Escrito por Diogo Cabrita

Contra a imensa força da distopia (termo é de origem grega, formado por “dys”, que significa “mau”, e pelo radical “topos”, que significa “lugar”) que nos envolve, vamos fazer vida e alegria, criar filhos, fazer festa – diz Julián Fucks, honroso vencedor do prémio Saramago. Não sei se ele se refere a todas as desconstruções de discurso, hipérboles de fobias, fanatismos de opinião, exigências de silêncio sobre vozes contrárias, maldições lançadas sobre os estoicos, conservadores, patrióticos e gente de culto. Há uma força agressiva na rede social que penetra “a nuvem Deus” que hoje nos vigia. Procuram um detalhe, um passeio, um deslize e num ápice somos virais e reduzidos a horrores descartáveis. É um destino negro diria eu.
– Isso é racismo – gritam-me de seguida.
Respondo que não, que aqui a palavra é como treva, mas já foi tarde – na rede está espalhado o negro e as imagens são de África e pretos que se lavam na lama da barragem. Mas se sou mulato porque vou ser racista? A rede decidiu que sou.

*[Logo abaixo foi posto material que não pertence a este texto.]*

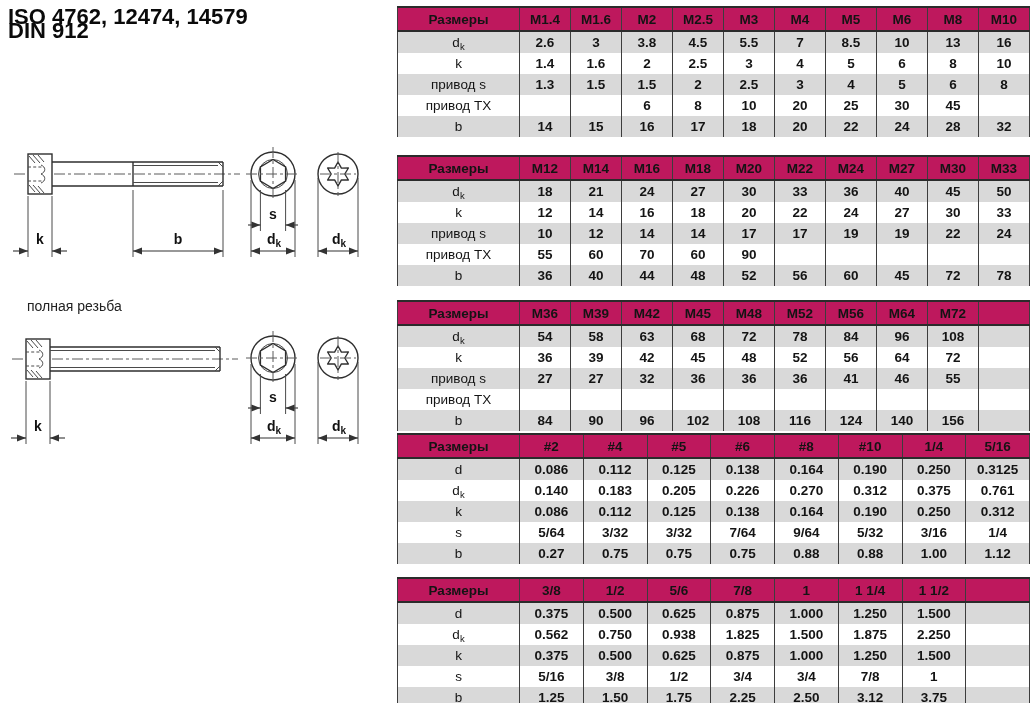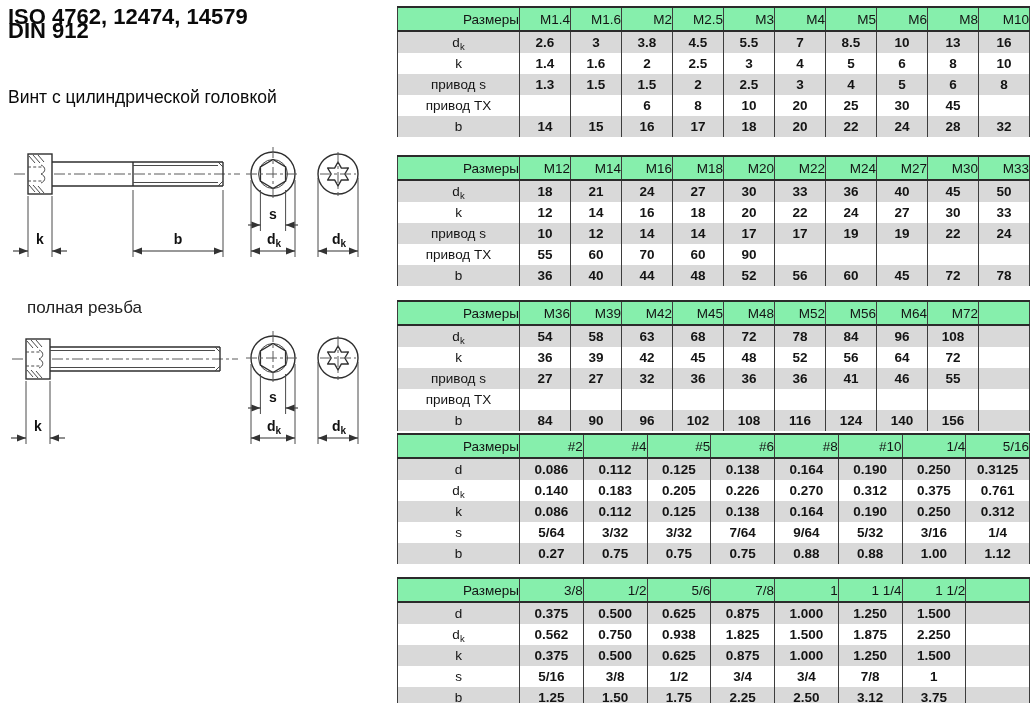--- a/index.html
+++ b/index.html
@@ -4,56 +4,55 @@
 <style>
   html,body{margin:0;padding:0;background:#fff;}
   #page{position:relative;width:1034px;height:703px;background:#ffffff;overflow:hidden;
         font-family:"Liberation Sans","DejaVu Sans",sans-serif;color:#111;}
 
   
   .title-line{position:absolute;left:8px;font-weight:bold;font-size:22px;line-height:26px;color:#0a0a0a;}
   #title1{top:4px;}
   #title2{top:18px;}
   #subtitle{position:absolute;left:8px;top:87px;font-size:17.5px;color:#0a0a0a;}
-  #fullthread{position:absolute;left:27px;top:298px;font-size:17px;color:#222;}
+  #fullthread{position:absolute;left:27px;top:298px;font-size:14px;color:#222;}
 
   
   .drawing{position:absolute;left:0;}
   #drawing1{top:130px;}
   #drawing2{top:295px;}
   .ln{stroke:#2f2f2f;stroke-width:1.4;fill:none;}
   .lnw{stroke:#2f2f2f;stroke-width:1.4;fill:#fff;}
   .thin{stroke:#4a4a4a;stroke-width:1;fill:none;}
   .cl{stroke:#5a5a5a;stroke-width:1;fill:none;stroke-dasharray:11 3 3 3;}
   .dash{stroke:#4a4a4a;stroke-width:1;fill:none;stroke-dasharray:3 2.2;}
   .dim{stroke:#333;stroke-width:1.1;fill:none;}
   .dlab{font-family:"Liberation Sans","DejaVu Sans",sans-serif;font-weight:bold;font-size:14px;fill:#111;}
   .dsub{font-size:10px;}
 
   
   .dim-table{position:absolute;left:397px;width:633px;border-collapse:collapse;table-layout:fixed;
              font-size:13.5px;color:#141414;}
   .pos-t0{top:6px;}  .pos-t1{top:155px;}  .pos-t2{top:300px;}  .pos-t3{top:433px;}  .pos-t4{top:577px;}
   .dim-table th,.dim-table td{padding:0;text-align:center;vertical-align:middle;
              border-left:1.5px solid #3d3d3d;border-right:1.5px solid #3d3d3d;overflow:hidden;white-space:nowrap;}
-  .dim-table thead th{height:22px;background:#86efac;font-weight:normal;
-             border-top:2.5px solid #2b2b2b;border-bottom:2.5px solid #2b2b2b;text-align:right;}
+  .dim-table thead th{height:22px;background:#be185d;font-weight:bold;
+             border-top:2.5px solid #2b2b2b;border-bottom:2.5px solid #2b2b2b;}
   .dim-table tbody td{height:21px;font-weight:bold;background:#ffffff;}
   .dim-table tbody tr.stripe td{background:#d9d9d9;}
   .dim-table td.row-label{font-weight:normal;}
   .dim-table sub{font-size:9.5px;vertical-align:-3px;line-height:0;}
 </style>
 </head>
 <body>
 
 <div id="page">
 
   <div id="title1" class="title-line">ISO 4762, 12474, 14579</div>
   <div id="title2" class="title-line">DIN 912</div>
-  <div id="subtitle">Винт с цилиндрической головкой</div>
   <div id="fullthread">полная резьба</div>
 
   <svg id="drawing1" class="drawing" width="390" height="180" viewBox="0 0 390 180">
     <defs>
       <marker id="ar1" markerWidth="10" markerHeight="8" refX="9" refY="4" orient="auto-start-reverse" markerUnits="userSpaceOnUse">
         <path d="M0,0.6 L9,4 L0,7.4 Z" fill="#333"></path>
       </marker>
     </defs>
 
     <line class="cl" x1="14" y1="44" x2="240" y2="44"></line>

Esta indefinição da fronteira é elevada quando se agride um deputado com telemóvel na mão a filmar. Publica-se apenas a resposta no círculo próximo. Deputado de direita agride jovem, omitido que este lhe deu com um ovo.
Esta “direito-fobia” é um processo de construção de discurso único e de pensamento orientado que tem por fim uma relação social melhor, mas sobre sustentação péssima. Pilares errados podem condicionar fronteiras impercetíveis. A noite fria onde nasce a limitação da liberdade é tão perigosa quanto a liberdade de trazer o breu e a invernia eterna. As virtudes humanas são inúmeras, tais como seus defeitos, mas a torre construída de um só é sempre negativa para todos. Só estoicismo, ou só fanatismo, ou apenas preguiça, ou apenas liberdade, tem como consequência um mal-estar – será o enfartamento, ou dumping que tudo paralisa. No inverno das virtudes não nasce o Sol, nem nasce festa, desaparecem as crianças e alarga-se a “peste branca” com consequências inevitáveis na qualidade de vida das sociedades. Um tipo que diz uma barbaridade pode estar a dizer uma verdade, só que é uma realidade sem virtude e, portanto, apouca-se e destrói-se o mensageiro. Esta incrível distopia inclui inúmeras narrativas de hoje em dia.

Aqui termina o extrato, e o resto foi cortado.